Thread: Re: [HACKERS] [GENERAL] huge RAM use in multi-command ALTER of table heirarchy

Justin Pryzby <pryzby@telsasoft.com> writes:
> I've seen this before while doing SET STATISTICS on a larger number of columns
> using xargs, but just came up while doing ADD of a large number of columns.
> Seems to be roughly linear in number of children but superlinear WRT columns.
> I think having to do with catalog update / cache invalidation with many
> ALTERs*children*columns?

I poked into this a bit.  The operation is necessarily roughly O(N^2) in
the number of columns, because we rebuild the affected table's relcache
entry after each elementary ADD COLUMN operation, and one of the principal
components of that cost is reading all the pg_attribute entries.  However,
that should only be a time cost not a space cost.  Eventually I traced the
O(N^2) space consumption to RememberToFreeTupleDescAtEOX, which seems to
have been introduced in Simon's commit e5550d5fe, and which strikes me as
a kluge of the first magnitude.  Unless I am missing something, that
function's design concept can fairly be characterized as "let's leak
memory like there's no tomorrow, on the off chance that somebody somewhere
is ignoring basic coding rules".

I tried ripping that out, and the peak space consumption of your example
(with 20 child tables and 1600 columns) decreased from ~3GB to ~200MB.
Moreover, the system still passes make check-world, so it's not clear
to me what excuse this code has to live.

It's probably a bit late in the v10 cycle to be taking any risks in
this area, but I'd vote for ripping out RememberToFreeTupleDescAtEOX
as soon as the v11 cycle opens, unless someone can show an example
of non-broken coding that requires it.  (And if so, there ought to
be a regression test incorporating that.)
        regards, tom lane



On 19 July 2017 at 07:26, Tom Lane <tgl@sss.pgh.pa.us> wrote:
Justin Pryzby <pryzby@telsasoft.com> writes:
> I've seen this before while doing SET STATISTICS on a larger number of columns
> using xargs, but just came up while doing ADD of a large number of columns.
> Seems to be roughly linear in number of children but superlinear WRT columns.
> I think having to do with catalog update / cache invalidation with many
> ALTERs*children*columns?

I poked into this a bit.  The operation is necessarily roughly O(N^2) in
the number of columns, because we rebuild the affected table's relcache
entry after each elementary ADD COLUMN operation, and one of the principal
components of that cost is reading all the pg_attribute entries.  However,
that should only be a time cost not a space cost.  Eventually I traced the
O(N^2) space consumption to RememberToFreeTupleDescAtEOX, which seems to
have been introduced in Simon's commit e5550d5fe, and which strikes me as
a kluge of the first magnitude.  Unless I am missing something, that
function's design concept can fairly be characterized as "let's leak
memory like there's no tomorrow, on the off chance that somebody somewhere
is ignoring basic coding rules".

I tried ripping that out, and the peak space consumption of your example
(with 20 child tables and 1600 columns) decreased from ~3GB to ~200MB.
Moreover, the system still passes make check-world, so it's not clear
to me what excuse this code has to live.

It's probably a bit late in the v10 cycle to be taking any risks in
this area, but I'd vote for ripping out RememberToFreeTupleDescAtEOX
as soon as the v11 cycle opens, unless someone can show an example
of non-broken coding that requires it.  (And if so, there ought to
be a regression test incorporating that.)

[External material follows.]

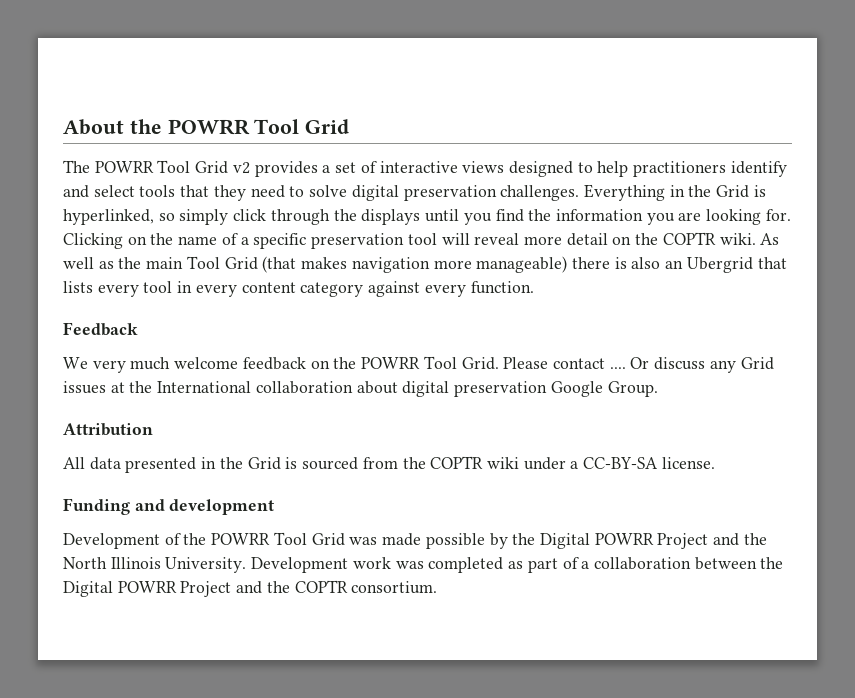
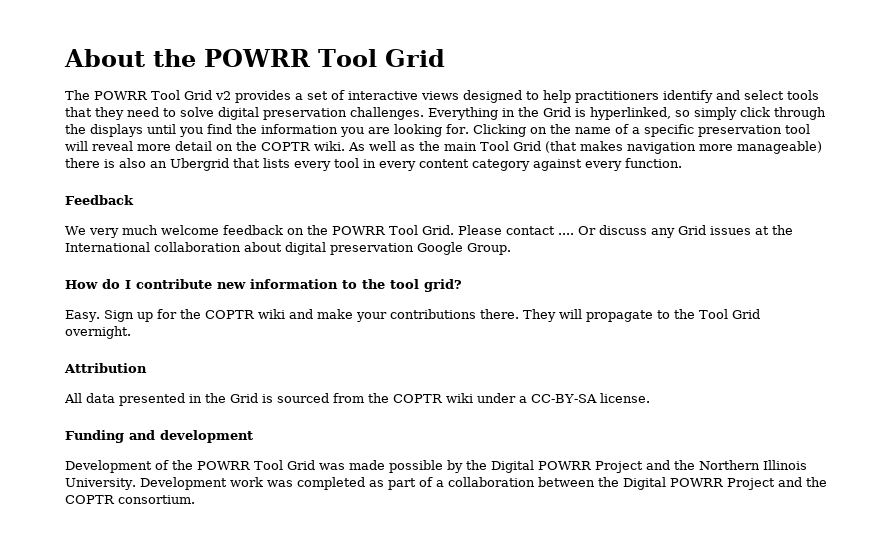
(658, 389) none -> [65,279,462,292] [65,309,760,322] [65,326,131,339] // How do I contribute new information to the tool grid? // Easy. Sign up for the COPTR wiki and make your contributions there. They will propagate to the Tool Grid overnight.
[63,557,107,569] North -> [698,460,760,470] Northern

Just FYI, I believe Simon's currently on holiday, so may not notice this discussion as promptly as usual. 


--
 Craig Ringer                   http://www.2ndQuadrant.com/
 PostgreSQL Development, 24x7 Support, Training & Services
On 19 July 2017 at 00:26, Tom Lane <tgl@sss.pgh.pa.us> wrote:

> It's probably a bit late in the v10 cycle to be taking any risks in
> this area, but I'd vote for ripping out RememberToFreeTupleDescAtEOX
> as soon as the v11 cycle opens, unless someone can show an example
> of non-broken coding that requires it.  (And if so, there ought to
> be a regression test incorporating that.)

Would it be useful to keep in one of the memory checking assertion builds?

-- 
greg



Greg Stark <stark@mit.edu> writes:
> On 19 July 2017 at 00:26, Tom Lane <tgl@sss.pgh.pa.us> wrote:
>> It's probably a bit late in the v10 cycle to be taking any risks in
>> this area, but I'd vote for ripping out RememberToFreeTupleDescAtEOX
>> as soon as the v11 cycle opens, unless someone can show an example
>> of non-broken coding that requires it.  (And if so, there ought to
>> be a regression test incorporating that.)

> Would it be useful to keep in one of the memory checking assertion builds?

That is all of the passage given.